2. Luxury – The Leela Mumbai

The Leela Mumbai is a luxurious five-star hotel located conveniently close to Chhatrapati Shivaji Maharaj International Airport, making it an ideal choice for both business and leisure travellers. Surrounded by landscaped gardens and cascading waterfalls, the hotel offers a serene escape from the bustling energy of Mumbai while still keeping guests connected to the city’s major commercial districts. Inside, the interiors are grand and elegant, blending Indian opulence with contemporary comfort. Guests can enjoy spacious rooms and suites with modern amenities, as well as an impressive selection of dining options that range from fine Indian cuisine to international favourites. The hotel also boasts a full-service spa, a large outdoor swimming pool, and state-of-the-art fitness facilities, ensuring a well-rounded experience for those seeking relaxation or rejuvenation.
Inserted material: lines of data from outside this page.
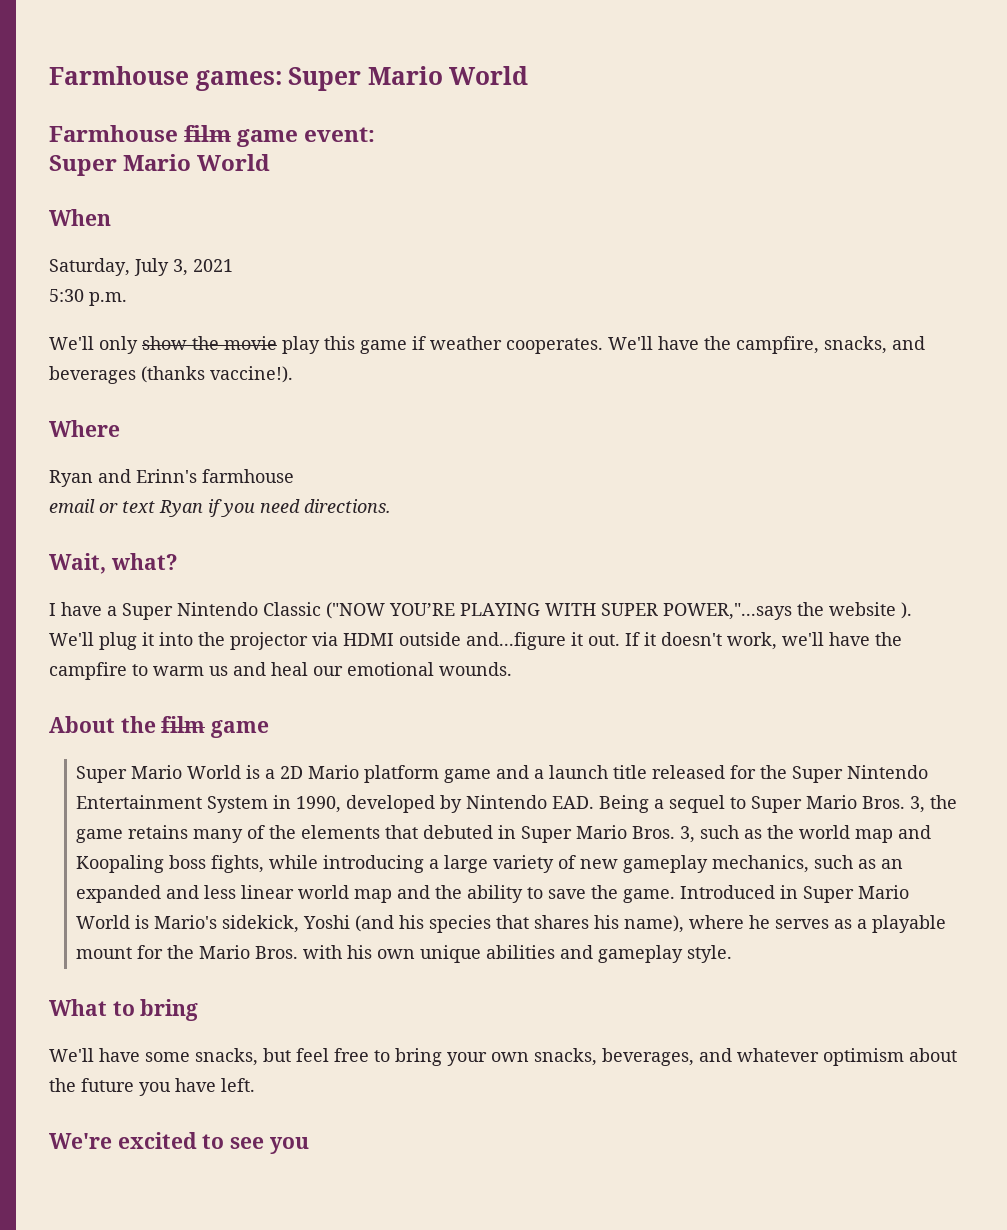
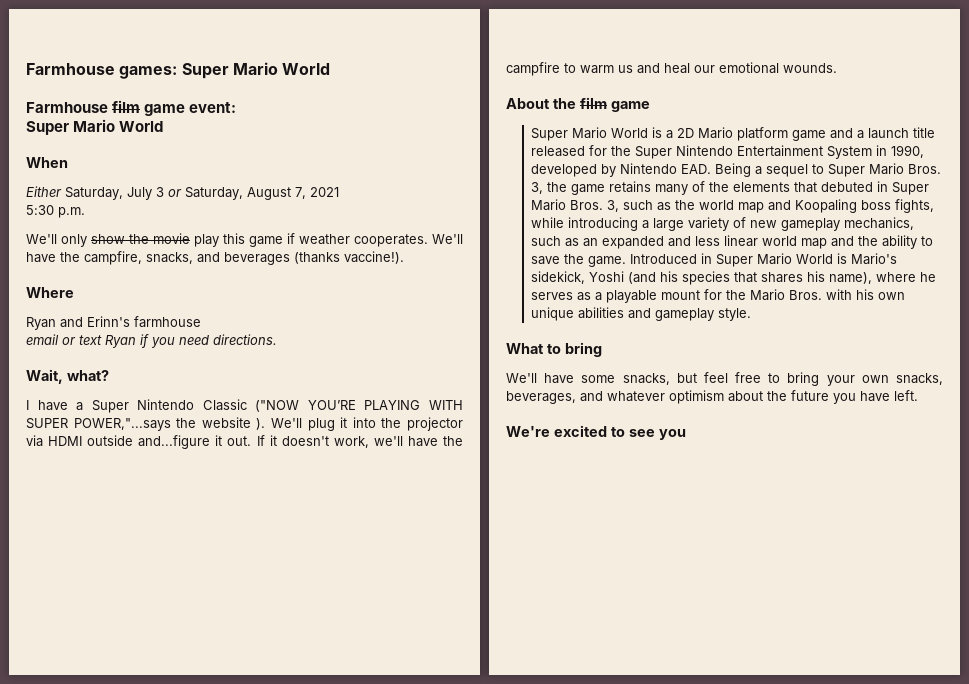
- Saturday, July 3, 2021
+ Either Saturday, July 3 or Saturday, August 7, 2021

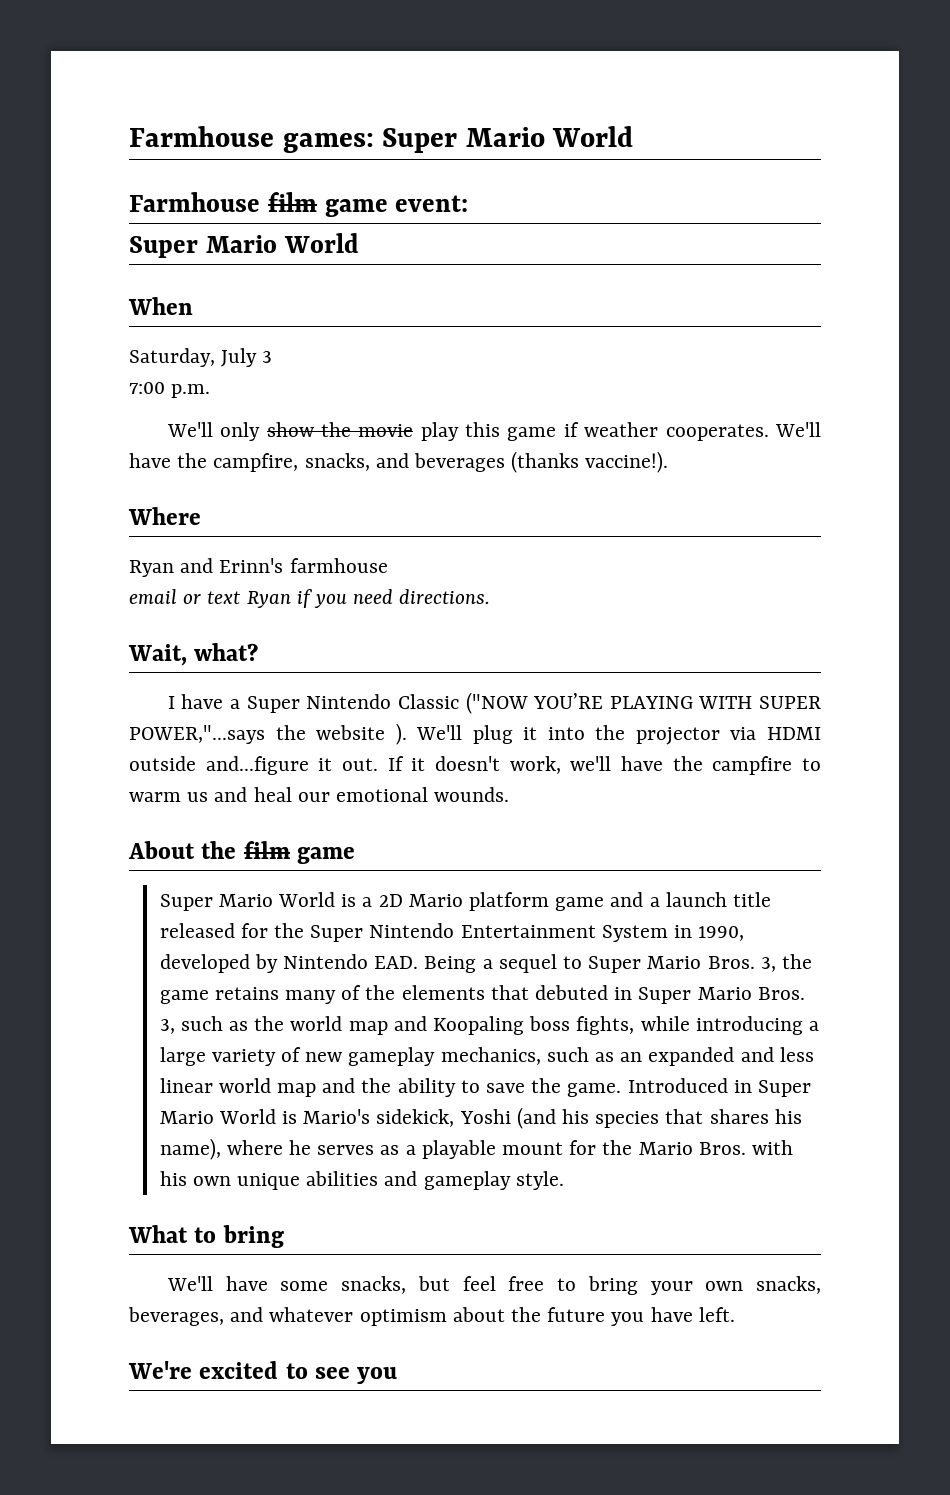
- Either Saturday, July 3 or Saturday, August 7, 2021
- 5:30 p.m.
+ Saturday, July 3
+ 7:00 p.m.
For corporate visitors, The Leela Mumbai provides extensive conference and banquet spaces, equipped with the latest technology and supported by attentive staff, making it a preferred venue for events, meetings, and weddings. With its impeccable service, refined atmosphere, and convenient location, The Leela Mumbai is widely regarded as one of the city’s most distinguished and welcoming luxury hotels.

3. Budget – Hotel Antique – Colaba

Hotel Antique in Colaba, Mumbai, is a charming mid-range property that offers visitors a comfortable stay in one of the city’s most vibrant and historic neighbourhoods. Nestled in the lively lanes of Colaba, the hotel provides easy access to some of Mumbai’s most iconic attractions, including the Gateway of India, the bustling Colaba Causeway market, and the scenic Marine Drive. The interiors combine a sense of old-world character with practical amenities, creating a homely and welcoming atmosphere for both leisure and business travellers. Rooms are clean and simply furnished, with air conditioning, Wi-Fi, and essential facilities that make for a convenient stay without unnecessary frills. Guests particularly appreciate the hotel’s friendly staff, who go out of their way to offer assistance and local recommendations, adding to the overall warmth of the experience. Being located in Colaba also means guests are never far from popular cafés, art galleries, and restaurants, making it an ideal base for exploring Mumbai’s cosmopolitan side while still enjoying the character of a historic neighbourhood. Hotel Antique is particularly popular with travellers looking for value, location, and a sense of authentic Mumbai charm.